It was, let’s see…about November 1983. I was a Resident Advisor in the wildest dorm on campus, and I had just turned twenty (thus, drinking was illegal for me). I had dealt with some shocks in my early adult life, starting with college. In Spring 1981 I was seventeen, in my senior year at a high school of 48 in a town of 750. In Fall 1981 I was still seventeen, attending a university of 35,000 in a city of two million. At nineteen, I was riding very loose herd on forty-seven freshmen, two sophomores, a junior and an old acid-head fifth-year senior who had once been brilliant, and during his rare sobriety bouts, still was. It was another ‘what the hell am I doing here?’ time.
I also was not known for abstention, so when some of my staffmates went down to Vegas for a weekend, I asked them to pick me up some Everclear. (You could not get it in Washington except on some Indian reservations, last I knew, sort of like M-80s and silver salutes.) This is 190 proof grain alcohol, 95%. I’d tried it a time or two back when I was rooming with Markdove. In case you like trivia, it took half a ton of this to fully fuel a Russian MiG-25, in addition to the avgas. Everclear tastes so viciously fiery that I have to belt it down in a gulp. Otherwise my nose pours, my eyes water and my mouth feels like I drank acetone. The guys brought me back three quarts of it.
I’ll never forget a single detail of that Saturday evening. About 10 PM, I sat down to have a drink. Now, one of my favourite basic drinks has always been a simple vodka and soda. Everclear is just double-plus-strength vodka. I had these Coke glasses from Farrell’s, 24 oz., and one can fill them with ice, pour in however much booze, then fill the rest with club soda. So I made my drink in the prescribed fashion; about an inch and a half of the Everclear over ice, topped with soda. Cool, crisp, refreshing, barely taste the alcohol. I sat down to read a good book. Nice drink. Took me about forty-five minutes to finish it.
Around 11 PM, I remember reflecting on how overhyped Everclear was. I barely felt anything, just that very light buzz I always get from drinking anything at all, and the reason I am not a fan of midday imbibing. I was just debating making myself another drink.
Here there is a discontinuity; there is no time blank, no gap, no fall, no dreams, no stupor. For all I can know, I was teleported.
I was face down on the floor, the book splayed out next to me. The chair was tipped over. The lights were on. The lighting seemed odd somehow, not as dark as it ought to be. I looked at my clock.
Seven in the morning.
Had I immediately mixed and drank most of a second round, I suspect I’d either be dead or permanently impaired. There would have been no literary career, no hockey games, no beautiful wife, no trips abroad. The body can metabolize only so much alcohol. Too much and you die. My door was locked from the inside, and no one would have had a reason to bug me on a Sunday morning, nor expected me to emerge for any reason short of a fire alarm. I had a single room with my own bathroom. Had my ‘dents heard barfnoise from outside the room, the conversation might have gone:
“That sounds like our RA being really sick in there.”

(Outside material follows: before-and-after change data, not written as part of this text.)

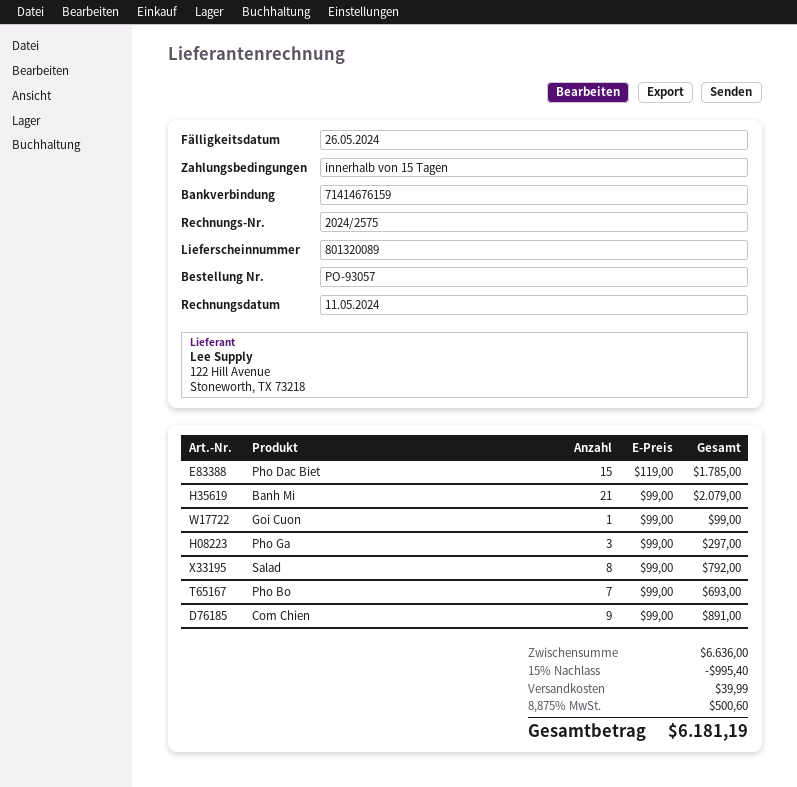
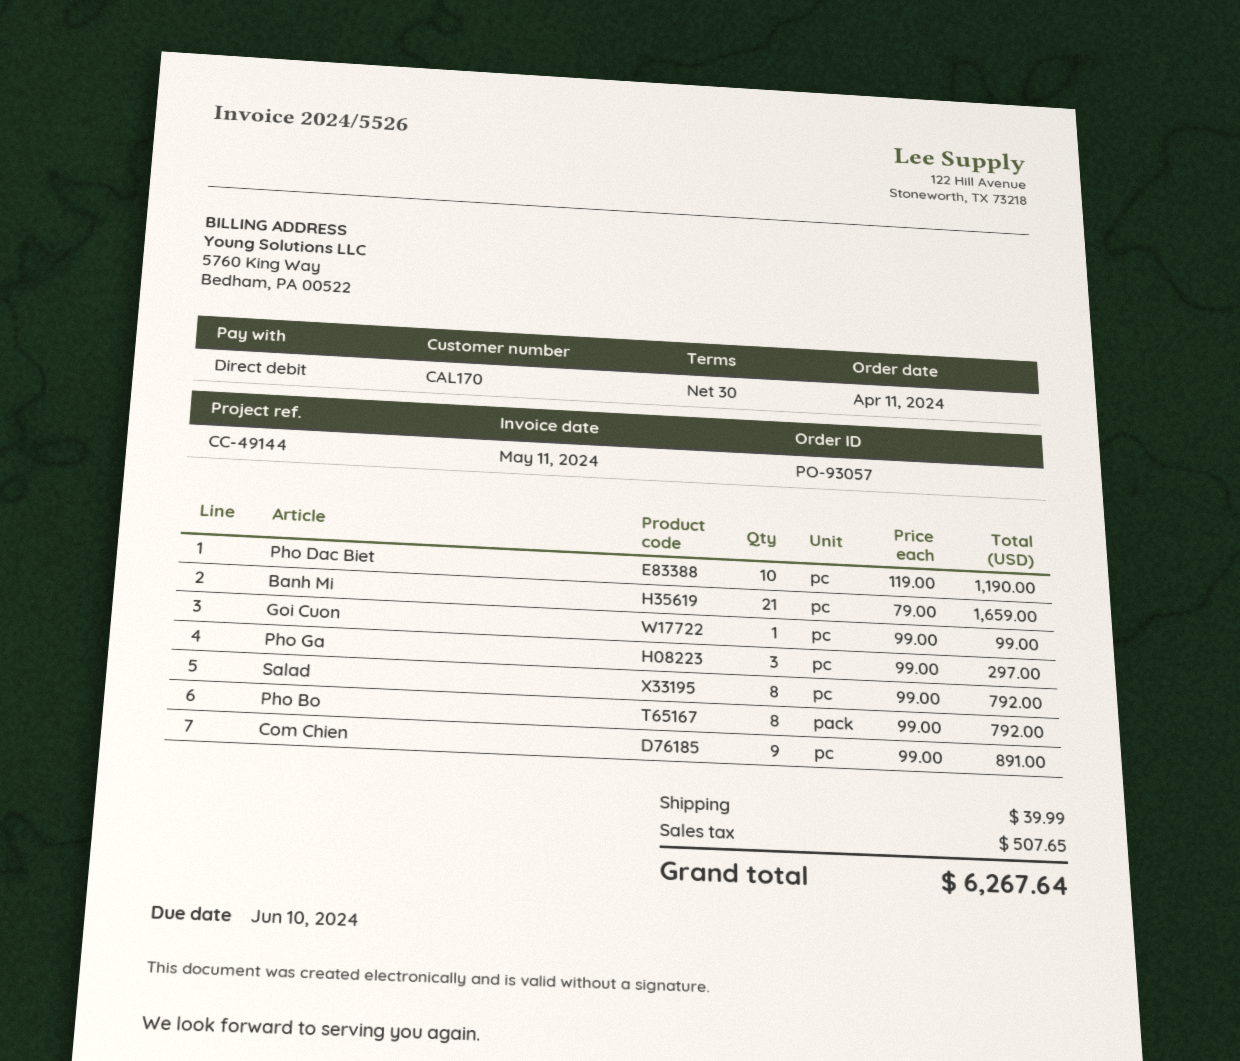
invoice number: 2024/2575 -> 2024/5526
payment terms: 15 days -> 30 days
due date: 2024-05-26 -> 2024-06-10
Pho Dac Biet: 15 x 119.00 = 1785.00 -> 10 x 119.00 = 1190.00
Banh Mi: 21 x 99.00 = 2079.00 -> 21 x 79.00 = 1659.00
Pho Bo: 7 x 99.00 = 693.00 -> 8 x 99.00 = 792.00
discount: 15% = 995.40 -> none
tax: 500.60 -> 507.65
total: 6181.19 -> 6267.64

“So, what you’re saying is that it’s Sunday morning? Lieutenant Obvious, I herewith promote you to Captain.”
I would have been dead about forty hours before anyone missed me. We had a mandatory staff meeting on Monday nights. Unexplained AWOLism from the staff meeting would have created genuine alarm. They’d have master-keyed in, and they would never have forgotten the sight unto their dotages, half a century thence. What a delightful parting legacy: “He left people who cared about him with the indelible memory of his eyes rolled back.”
I’ve nearly been killed a number of times, and this one that still creeps me out to remember, because it snuck up on me and hit me on the head with a mallet. All the rest I got to see coming, and faced as best one can. None were as avoidable, nor were any for as stupid a reason.
Are you young? Thinking of drinking some Everclear, tough guy? Think it’s macho? Macha? Not scared of any drink, or of anything some old guy tells you?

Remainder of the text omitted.